■ EXERCISE AIM ■
In the material below, list every line carrying the string "padding".

· · · · · · ·

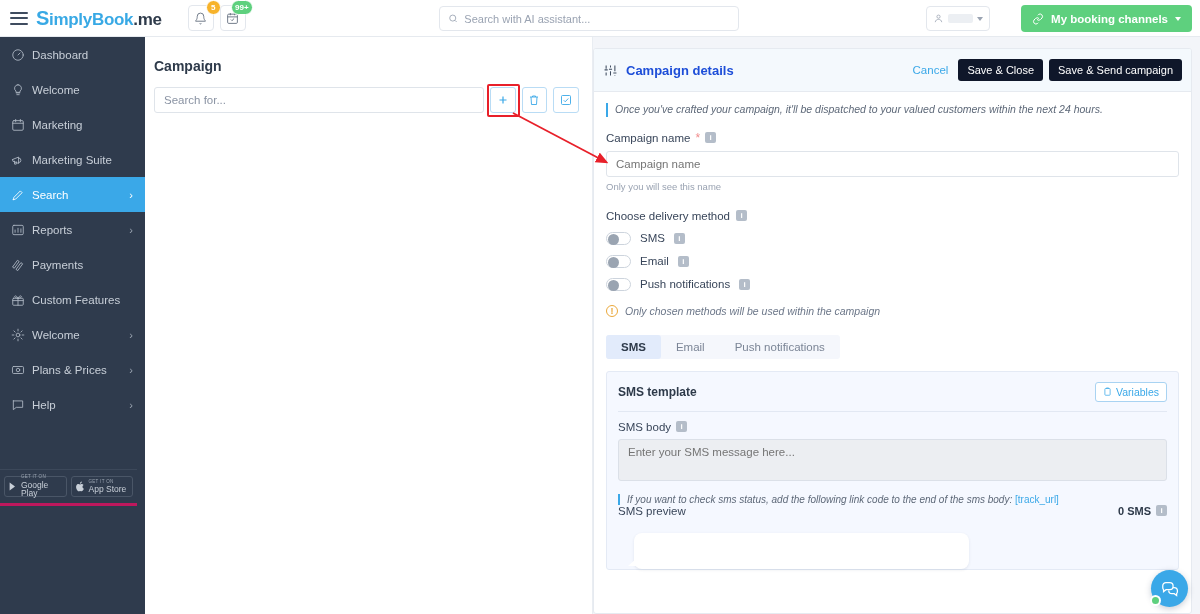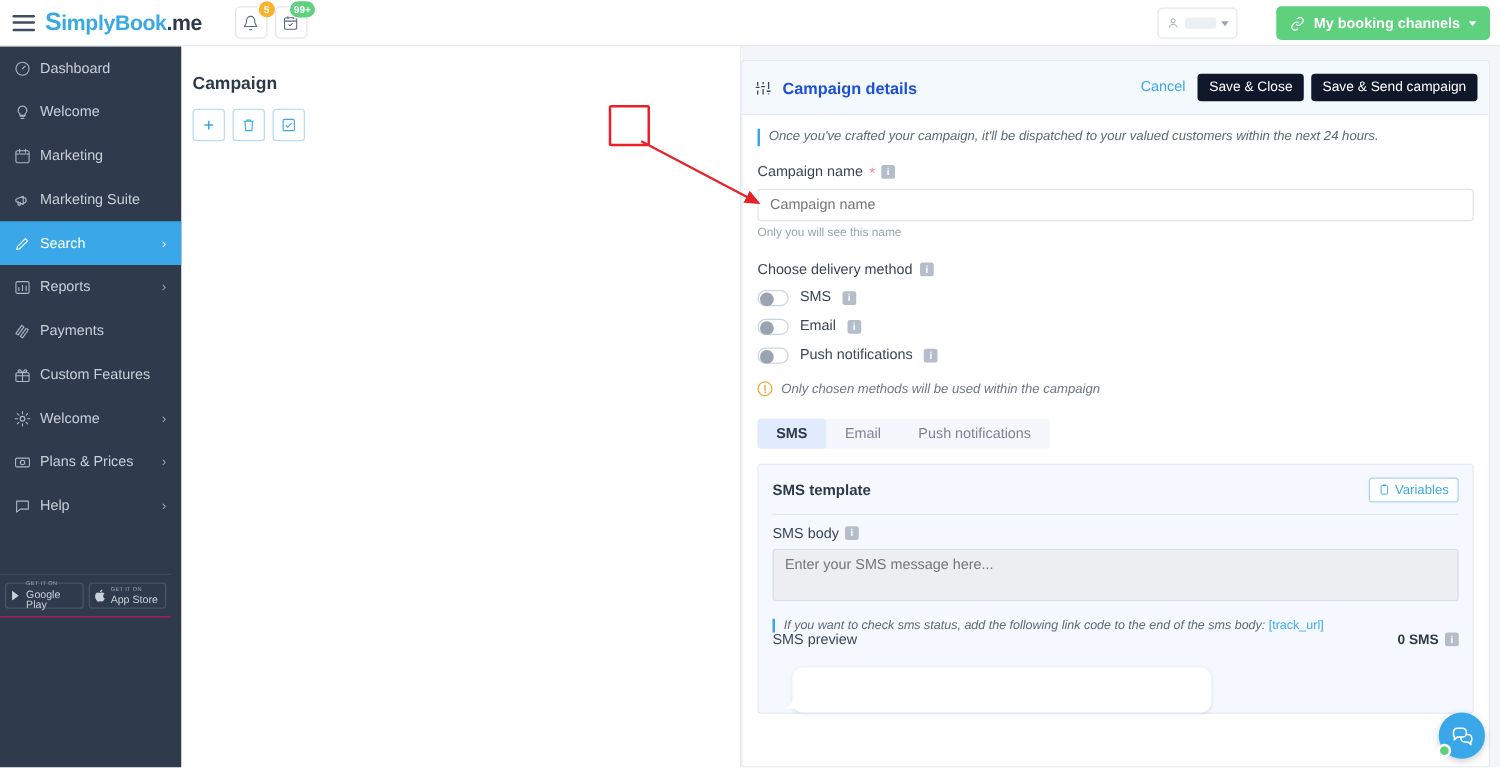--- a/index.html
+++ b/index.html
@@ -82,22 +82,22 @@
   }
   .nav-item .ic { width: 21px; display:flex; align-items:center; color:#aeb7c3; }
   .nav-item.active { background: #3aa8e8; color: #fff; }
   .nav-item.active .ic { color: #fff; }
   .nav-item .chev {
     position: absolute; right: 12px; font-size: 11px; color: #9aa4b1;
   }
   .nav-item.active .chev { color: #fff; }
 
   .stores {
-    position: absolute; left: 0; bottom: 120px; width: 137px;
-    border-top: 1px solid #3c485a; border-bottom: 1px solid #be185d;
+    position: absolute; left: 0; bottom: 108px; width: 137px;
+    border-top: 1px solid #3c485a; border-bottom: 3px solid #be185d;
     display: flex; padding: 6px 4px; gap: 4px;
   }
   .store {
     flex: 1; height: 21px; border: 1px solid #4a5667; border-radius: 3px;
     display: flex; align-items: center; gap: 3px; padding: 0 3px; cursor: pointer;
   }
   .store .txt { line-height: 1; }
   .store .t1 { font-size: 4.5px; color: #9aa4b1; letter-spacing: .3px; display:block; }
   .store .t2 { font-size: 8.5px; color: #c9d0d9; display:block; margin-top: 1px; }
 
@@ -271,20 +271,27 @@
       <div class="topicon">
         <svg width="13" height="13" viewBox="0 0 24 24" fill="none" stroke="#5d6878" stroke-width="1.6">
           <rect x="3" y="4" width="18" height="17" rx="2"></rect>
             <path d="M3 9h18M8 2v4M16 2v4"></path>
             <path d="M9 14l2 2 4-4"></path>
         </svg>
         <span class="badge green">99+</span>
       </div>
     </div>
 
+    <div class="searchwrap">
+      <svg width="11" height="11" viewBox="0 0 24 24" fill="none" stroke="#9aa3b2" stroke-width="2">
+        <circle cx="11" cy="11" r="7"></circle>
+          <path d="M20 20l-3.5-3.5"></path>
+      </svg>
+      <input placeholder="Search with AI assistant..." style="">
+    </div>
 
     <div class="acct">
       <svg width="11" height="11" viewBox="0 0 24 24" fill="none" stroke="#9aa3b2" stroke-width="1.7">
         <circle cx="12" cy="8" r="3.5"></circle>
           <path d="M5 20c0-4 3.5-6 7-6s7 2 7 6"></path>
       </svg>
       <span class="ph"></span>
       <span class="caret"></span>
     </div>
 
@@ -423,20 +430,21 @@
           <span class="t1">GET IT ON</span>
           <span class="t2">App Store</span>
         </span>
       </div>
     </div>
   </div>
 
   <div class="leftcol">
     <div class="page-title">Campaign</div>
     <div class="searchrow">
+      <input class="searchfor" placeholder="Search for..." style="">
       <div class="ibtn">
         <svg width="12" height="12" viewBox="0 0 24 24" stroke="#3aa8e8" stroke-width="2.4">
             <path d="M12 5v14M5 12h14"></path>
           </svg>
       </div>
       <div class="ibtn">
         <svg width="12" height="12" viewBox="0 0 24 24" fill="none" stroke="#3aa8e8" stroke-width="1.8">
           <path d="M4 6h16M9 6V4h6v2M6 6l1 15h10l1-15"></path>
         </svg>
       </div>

· · · · · · ·

■ RESULT FOR THIS TASK ■
     display: flex; padding: 6px 4px; gap: 4px;
     display: flex; align-items: center; gap: 3px; padding: 0 3px; cursor: pointer;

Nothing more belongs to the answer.